The voice was sharp, cultured, and laced with an authority that demanded immediate obedience. Elva froze as if she had walked into an invisible wall. Her heart leaped into her throat, the pulse throbbing so violently she feared it would be visible through her skin. Slowly, with the mechanical stiffness of a doomed woman, she turned.
Standing a few paces behind her was Elizabeth Salvatore.
Even in the informal setting of a late evening, the matriarch looked impeccably elegant, wrapped in a long robe of midnight-blue silk that shimmered under the dim garden lights. She had clearly been drawn from her chambers by the sudden commotion at the gates. Her eyes, usually so serene, were alive with a sharp, inquisitive glint as she studied the small figure in front of her.
"Did someone arrive?" Elizabeth asked, her head tilting slightly.
Elva lowered her gaze to the gravel, her mind racing to find a voice that didn't belong to her. She pitched her tone lower, making it soft, breathy, and deferential—the voice of a girl who knew her place at the bottom of the hierarchy.
"Yes, Madam," she whispered. "Young Master Matthew has arrived."
Elizabeth's eyes widened, a look of genuine shock crossing her features. "Matthew?"
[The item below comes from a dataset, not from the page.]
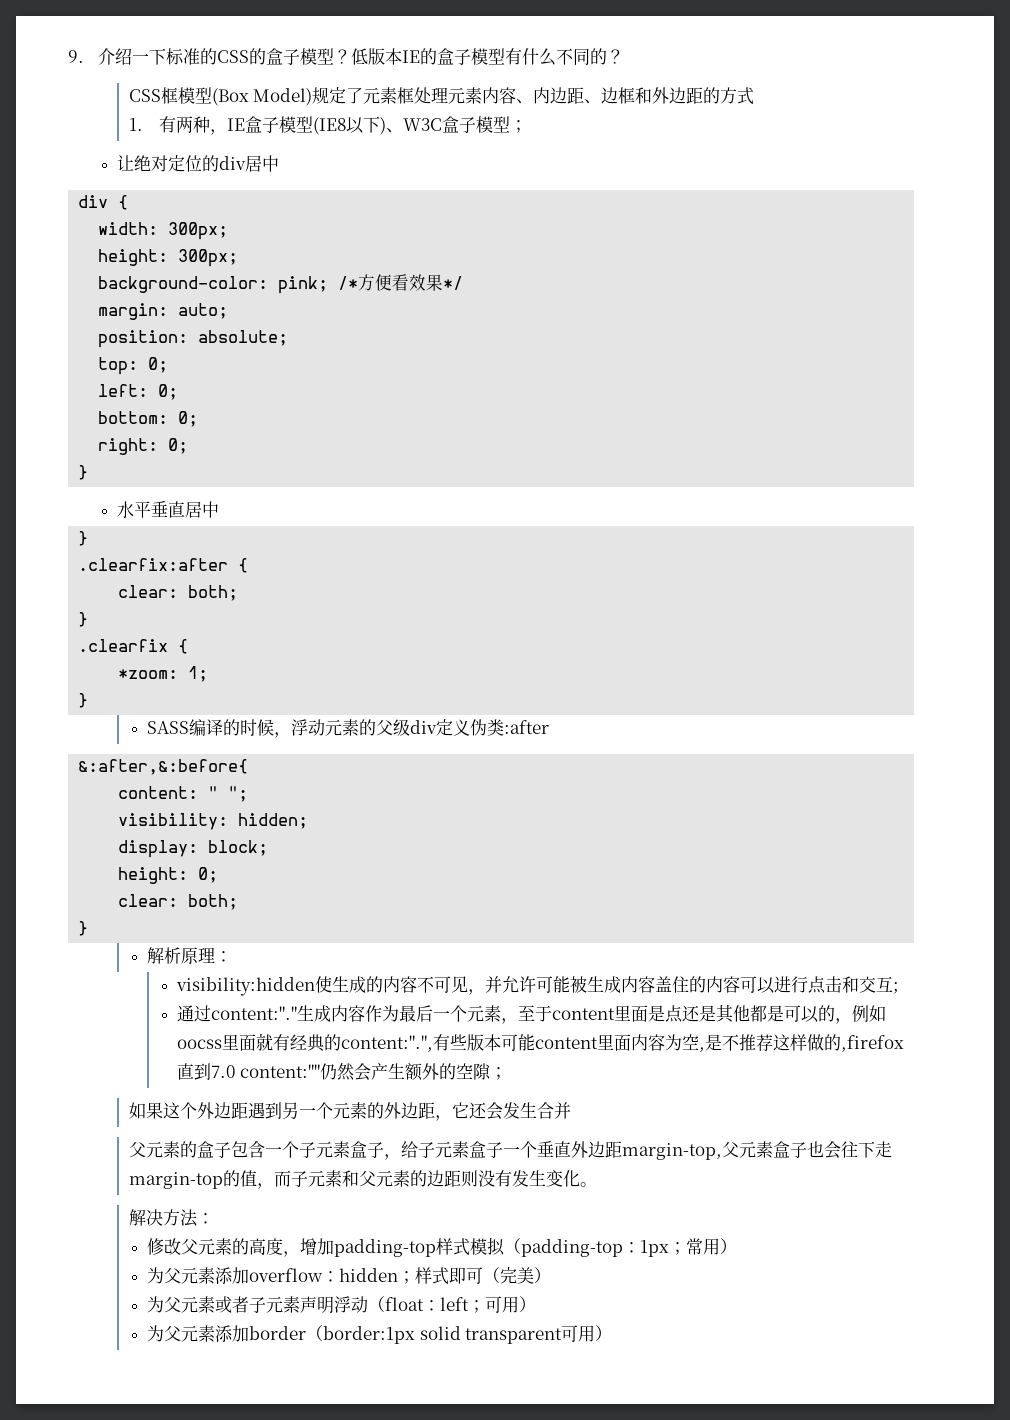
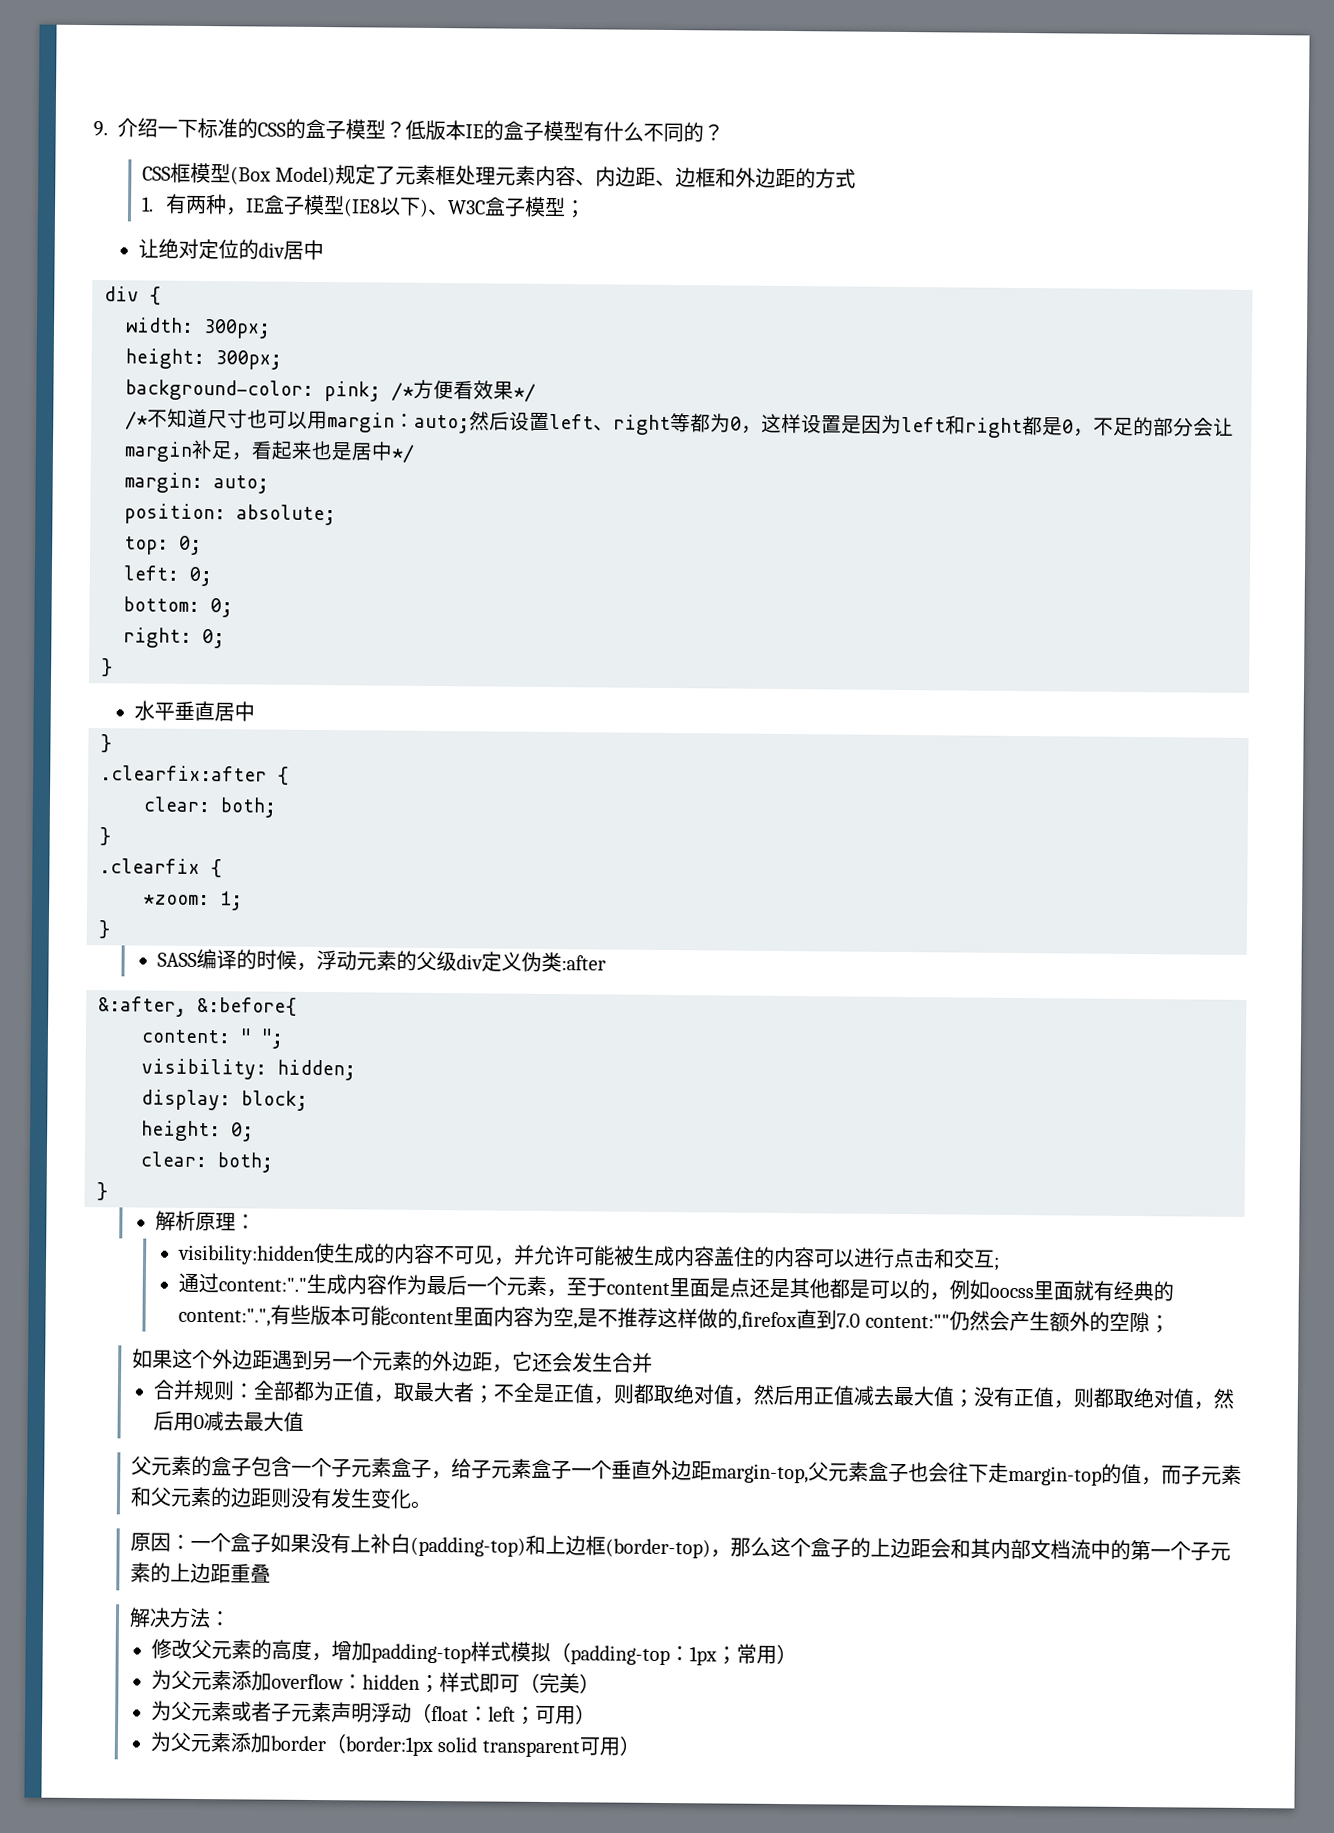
+ /*不知道尺寸也可以用margin：auto;然后设置left、right等都为0，这样设置是因为left和right都是0，不足的部分会让margin补足，看起来也是居中*/
- &:after,&:before{
+ &:after, &:before{
+ 合并规则：全部都为正值，取最大者；不全是正值，则都取绝对值，然后用正值减去最大值；没有正值，则都取绝对值，然后用0减去最大值
+ 原因：一个盒子如果没有上补白(padding-top)和上边框(border-top)，那么这个盒子的上边距会和其内部文档流中的第一个子元素的上边距重叠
A moment later, the shock transformed into a radiant, warm smile. She pressed a hand to her chest, her expression softening into a look of maternal pride. "Oh, my… that boy. He said the operation would keep him afield for a month." She let out a small, delighted laugh, her eyes sparkling with the sudden joy of the surprise. "What a boy he is. Always keeping us on our toes."
For a second, Elizabeth seemed lost in her own happiness, but then her gaze drifted back to the servant standing before her. The smile didn't vanish, but it shifted, becoming more clinical. She stepped a fraction closer, her eyes narrowing as they landed on the cloth covering Elva's face.
"Why have you covered your face, girl?" Elizabeth's tone was calm, yet it carried that inescapable Salvatore curiosity. "It is a warm night. Are you unwell?"
Elva felt the air thinning. The tension in the hallway became a physical weight, pressing against her lungs. If Elizabeth insisted on seeing her face—if those sharp, experienced eyes recognized the 'Madam' of the house dressed in rags—the game would end in a heap of charcoal cotton and broken dreams.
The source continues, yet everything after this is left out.